For Today I Am a Boy by Kim Fu
File under: Trans Joy (hard-won)
If you’re reading this blog, I’m guessing you’ve already agreed that what we call gender identity, expression, and ways of being are not situated or otherwise linked to the biological configuration of our body parts. Seems simple enough, right? If only we could be liberated by the simple act of naming the absurdity of it all.
For Today I Am a Boy is a story of Peter Huang, a girly boy who makes it deep into adulthood strapped into his place by gender roles enforced by the cultural gravity that occurs in the behaviors, expectations, and assumptions played on his body by others. Some people know his (her) truth, others refuse or otherwise cannot see it. No one speaks of it. The violent oppression of prescribed gender, in this case, compulsory toxic masculinity, is exposed through the shapes of Peter’s relationships. Thankfully, Peter does arrive at the conscious cost/benefit analysis of choosing herself, and the story ends in a celebratory tone.
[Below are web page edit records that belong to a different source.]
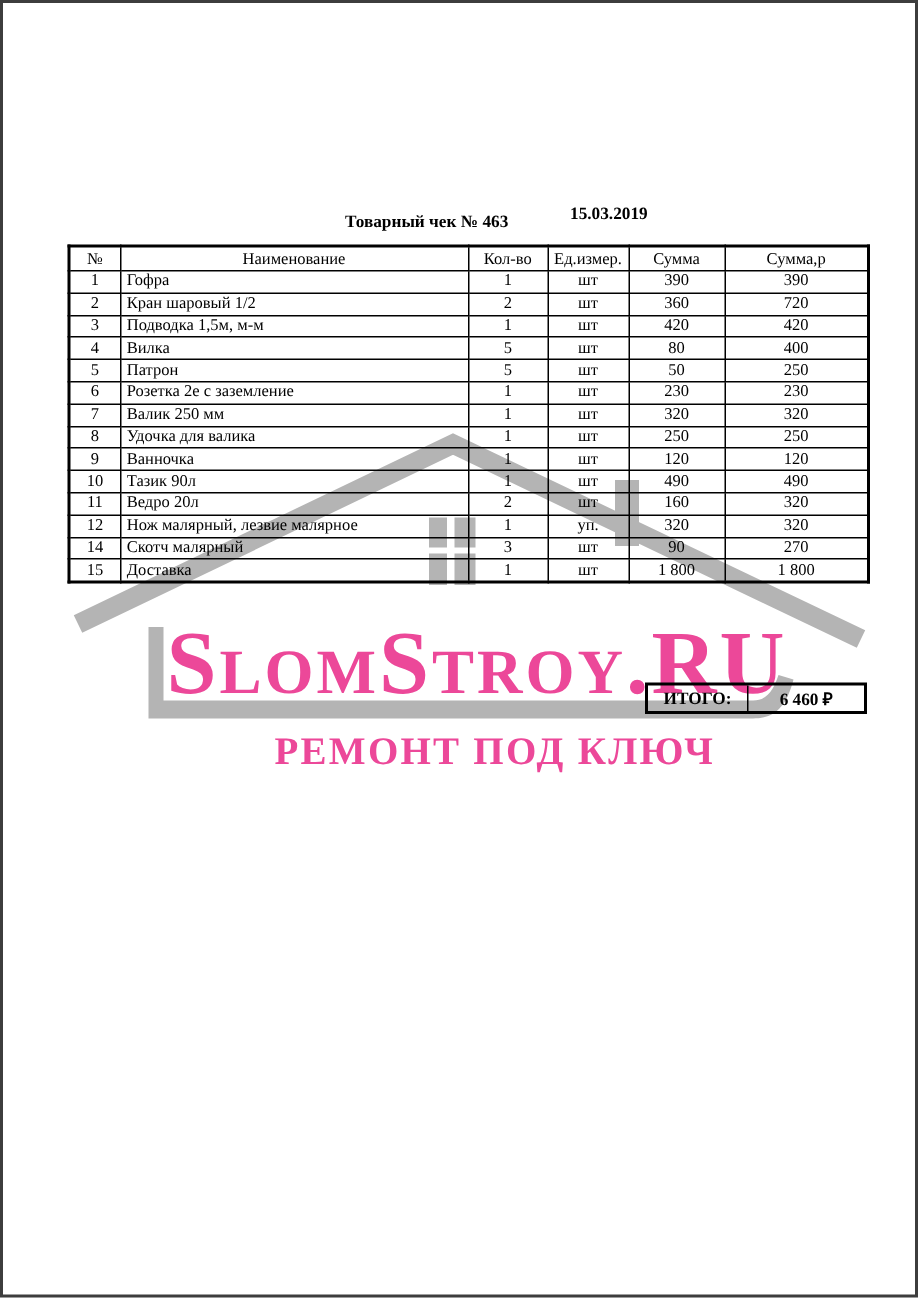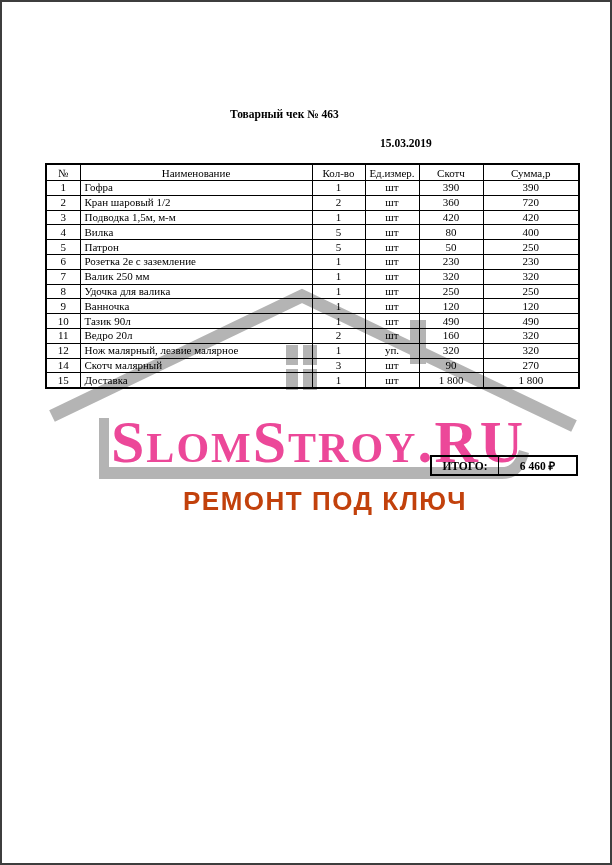--- a/index.html
+++ b/index.html
@@ -14,21 +14,21 @@
     color:#000;
   }
 
   
   .address {
     position:absolute; left:80px; top:55px;
     font-size:11.5px; text-decoration:underline;
     letter-spacing:0.2px; z-index:2;
   }
   .doc-title {
-    position:absolute; left:228px; top:106px;
+    position:absolute; left:228px; top:140px;
     font-size:11.5px; font-weight:bold; z-index:2;
   }
   .doc-date {
     position:absolute; left:378px; top:123px;
     font-size:11.5px; font-weight:bold; z-index:2;margin-top:12px;
   }
 
   
   table.items {
     position:absolute; left:43px; top:161px; width:533px;
@@ -67,23 +67,23 @@
   .wm-svg { position:absolute; left:0; top:0; z-index:1; }
   .wm-logo {
     position:absolute; left:109px; top:412px;
     font-family:"Liberation Serif", serif;
     font-weight:bold; font-size:60px; line-height:56px;
     font-variant:small-caps; letter-spacing:2px;
     color:#ec4899; z-index:1; white-space:nowrap;
   }
   .wm-tagline {
     position:absolute; left:181px; top:484px;
-    font-family:Liberation Sans, sans-serif;
+    font-family:Liberation Serif, serif;
     font-weight:bold; font-size:26px; letter-spacing:1.5px;
-    color:#c2410c; z-index:1; white-space:nowrap;
+    color:#ec4899; z-index:1; white-space:nowrap;
   }
 </style>
 </head>
 <body>
 
 <div class="page">
 
   <svg class="wm-svg" width="612" height="865" viewBox="0 0 612 865">
 
     <path d="M50 414 L300 294 L572 424" fill="none" stroke="#b4b4b4" stroke-width="13"></path>
@@ -111,21 +111,21 @@
       <col style="width:54px">
         <col style="width:64px">
         <col style="width:96px">
     </colgroup>
     <thead>
       <tr>
         <th>№</th>
         <th>Наименование</th>
         <th>Кол-во</th>
         <th>Ед.измер.</th>
-        <th>Скотч</th>
+        <th>Сумма</th>
         <th>Сумма,р</th>
       </tr>
     </thead>
     <tbody>
 
     <tr style="">
         <td class="c-num">1</td>
         <td class="c-name">Гофра</td>
         <td class="c-qty">1</td>
         <td class="c-unit">шт</td>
Trans joy For The Win.
While its true my experience is that of a non-binary person, and FTIAAB deals with what I’m going to dangerously call the simpler subject of binary transness, the author depicts the experience of prescribed-gender-non-conformity with the kind of dimension that made me feel as if I were exploring a diorama of my own life while I devoured all 242 pages in a single sitting.
Fu’s approachable storytelling is pitch perfect. She hits all the notes.
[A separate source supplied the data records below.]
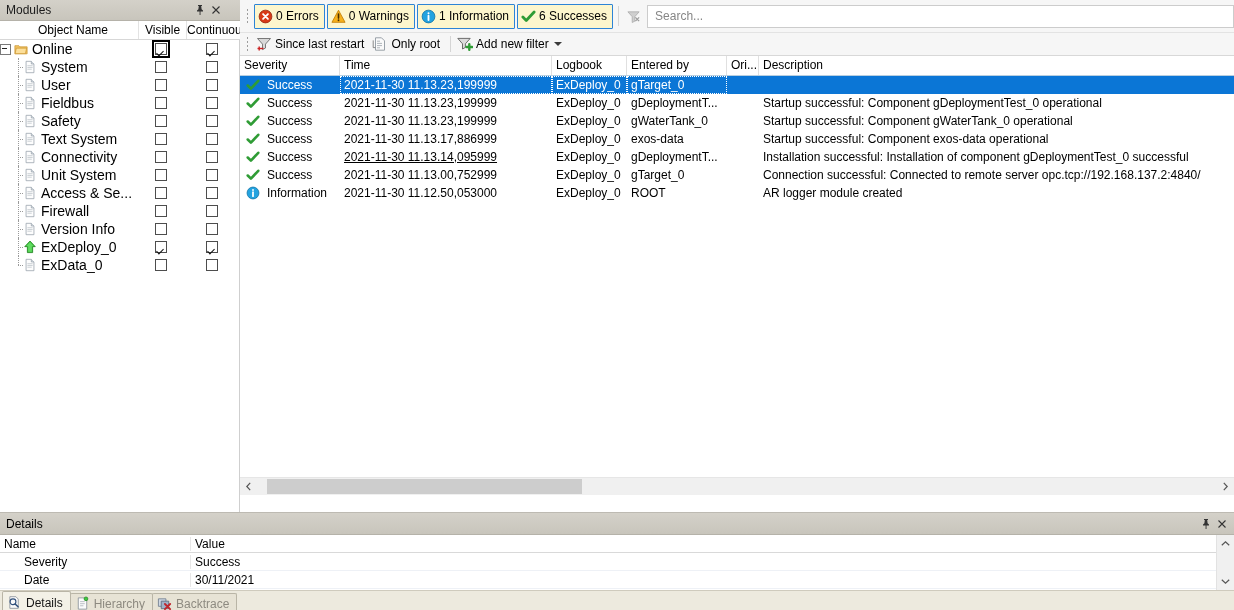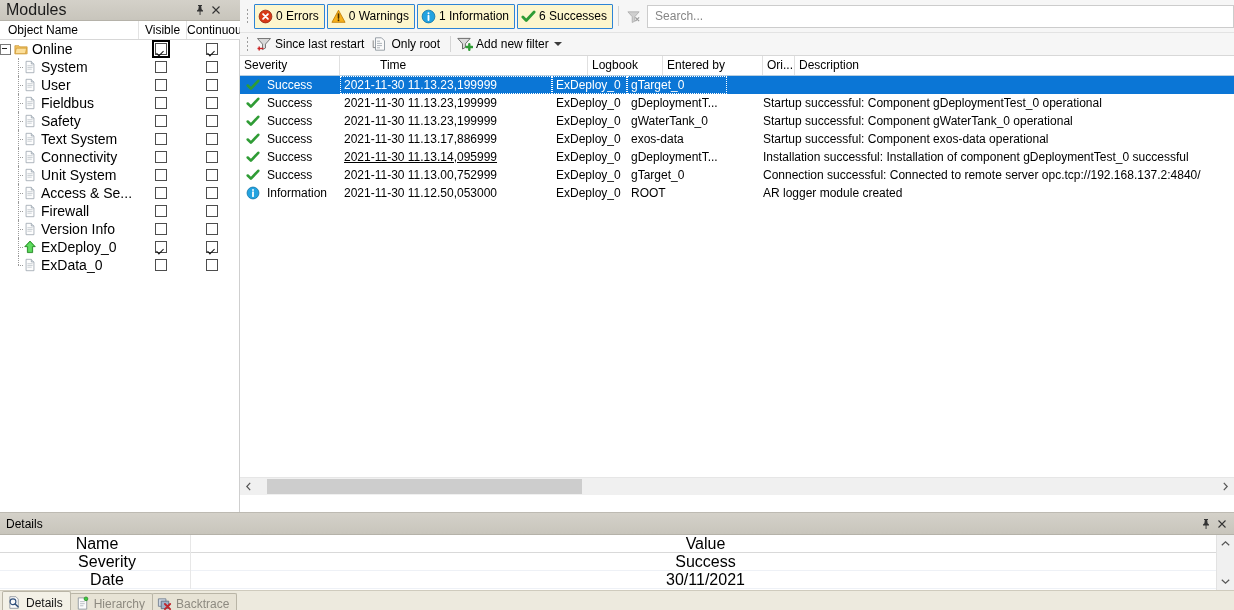--- a/index.html
+++ b/index.html
@@ -19,36 +19,36 @@
     position: absolute; left: 0; top: 0; width: 240px; height: 512px;
     background: #ffffff;
     box-sizing: border-box;
   }
   #modules-titlebar {
     height: 20px; background: #ccc9c0;
     background: linear-gradient(#d4d1c9, #c8c5bc);
     border-bottom: 1px solid #b5b2a9;
     display: flex; align-items: center;
     padding: 0 16px 0 6px;
-    font-size: 16px; color: #1b1b1b;
+    font-size: 12px; color: #1b1b1b;
   }
   #modules-titlebar .title { flex: 1 1 auto; line-height: 20px; }
   .dock-btn {
     width: 16px; height: 16px; display: inline-flex;
     align-items: center; justify-content: center;
     color: #222; cursor: default;
   }
   .dock-btn svg { display:block; }
 
   #tree-head {
     display: flex; height: 18px;
     border-bottom: 1px solid #d7d7d7;
     background: #ffffff; font-size: 12px;
   }
-  #tree-head .th { line-height: 18px; padding-left: 8px; box-sizing: border-box; }
+  #tree-head .th { line-height: 18px; padding-left: 8px; box-sizing: border-box; text-align: center; }
   #tree-head .th.obj { width: 138px; }
   #tree-head .th.vis { width: 48px; text-align: center; padding-left:0; border-left: 1px solid #e3e3e3;}
   #tree-head .th.cont { width: 54px; text-align: center; padding-left:0; border-left: 1px solid #e3e3e3;}
 
   #tree-body { position: relative; height: 474px; overflow: hidden; background:#fff;
                border-right: 1px solid #cfcfcf; border-bottom: 1px solid #cfcfcf; }
   .trow { display: flex; height: 18px; align-items: center; }
   .trow .lbl-wrap { width: 138px; display: flex; align-items: center; height: 18px; box-sizing: border-box; }
   .trow .cell { width: 48px; display: flex; align-items: center; justify-content: center; height: 18px; }
   .trow .cell.cont { width: 54px; }
@@ -157,22 +157,22 @@
   #details-panel { position: absolute; left: 0; top: 512px; width: 1234px; height: 70px;
                    background: #fff; box-sizing: border-box; }
   #details-titlebar {
     height: 21px; background: linear-gradient(#d4d1c9, #c8c5bc);
     border-top: 1px solid #bdbab2; border-bottom: 1px solid #b5b2a9;
     display: flex; align-items: center; padding: 0 4px 0 6px; font-size: 12px;
   }
   #details-titlebar .title { flex: 1 1 auto; }
   #details-grid { height: 55px; display: flex; background: #fff; }
   #details-cols { flex: 1 1 auto; overflow: hidden; }
-  .drow { display: flex; height: 17px; align-items: center; font-size: 16px;
-          border-bottom: 1px solid #eef1f6; text-align: center; }
+  .drow { display: flex; height: 17px; align-items: center; font-size: 12px;
+          border-bottom: 1px solid #eef1f6; }
   .drow.hdr { border-bottom: 1px solid #d9d9d9; }
   .dname { width: 190px; padding-left: 4px; box-sizing: border-box; white-space: nowrap; }
   .dname.ind { padding-left: 24px; }
   .dvalue { flex: 1 1 auto; padding-left: 4px; box-sizing: border-box; white-space: nowrap;
             border-left: 1px solid #e7e7e7; }
   #details-vscroll { width: 17px; background: #f0f0f0; border-left: 1px solid #e2e2e2;
                      display: flex; flex-direction: column; justify-content: space-between; }
   #details-vscroll .sb-arrow { height: 17px; width: 17px; }
 
   #tabstrip { height: 22px; background: #edeade; border-top: 1px solid #cfcbbd;
@@ -557,21 +557,21 @@
                 <path d="M12.3 8.2v5.6M9.5 11h5.6" stroke="#2f9c35" stroke-width="2.4" stroke-linecap="round"></path>
               </svg></span>
             <span>Add new filter</span>
             <span class="caret"></span>
           </div>
         </div>
     </div>
 
     <div id="grid-head">
         <div class="gh" style="width: 100px;">Severity</div>
-        <div class="gh" style="width: 212px; margin-left: 36px;">Time</div>
+        <div class="gh" style="width: 212px;">Time</div>
         <div class="gh" style="width: 75px;">Logbook</div>
         <div class="gh" style="width: 100px;">Entered by</div>
         <div class="gh" style="width: 32px;">Ori...</div>
         <div class="gh" style="width: auto; flex: 1 1 auto; border-right: none;">Description</div>
       </div>
     <div id="grid-body">
         <div class="grow sel">
           <div class="gc sev" style="width: 100px; flex: 0 0 100px;">
             <span class="sico"><svg viewBox="0 0 16 16" width="100%" height="100%">
                 <path d="M2 8.6l3.6 3.6L14 3.2" stroke="#2f9c35" stroke-width="3" fill="none" stroke-linecap="round" stroke-linejoin="round"></path>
Had I read Kim Fu’s brilliant debut novel sooner, I wonder if I would have sat down to write my memoir? The act of trying to articulate it all feels a little silly today in light of FTIAAB, published eleven years ago. But even as I begin to think my story is redundant in light of this genius book, I remember just how many cowboy movies there are, and I want to flood the scene with ever more hard-won trans joy.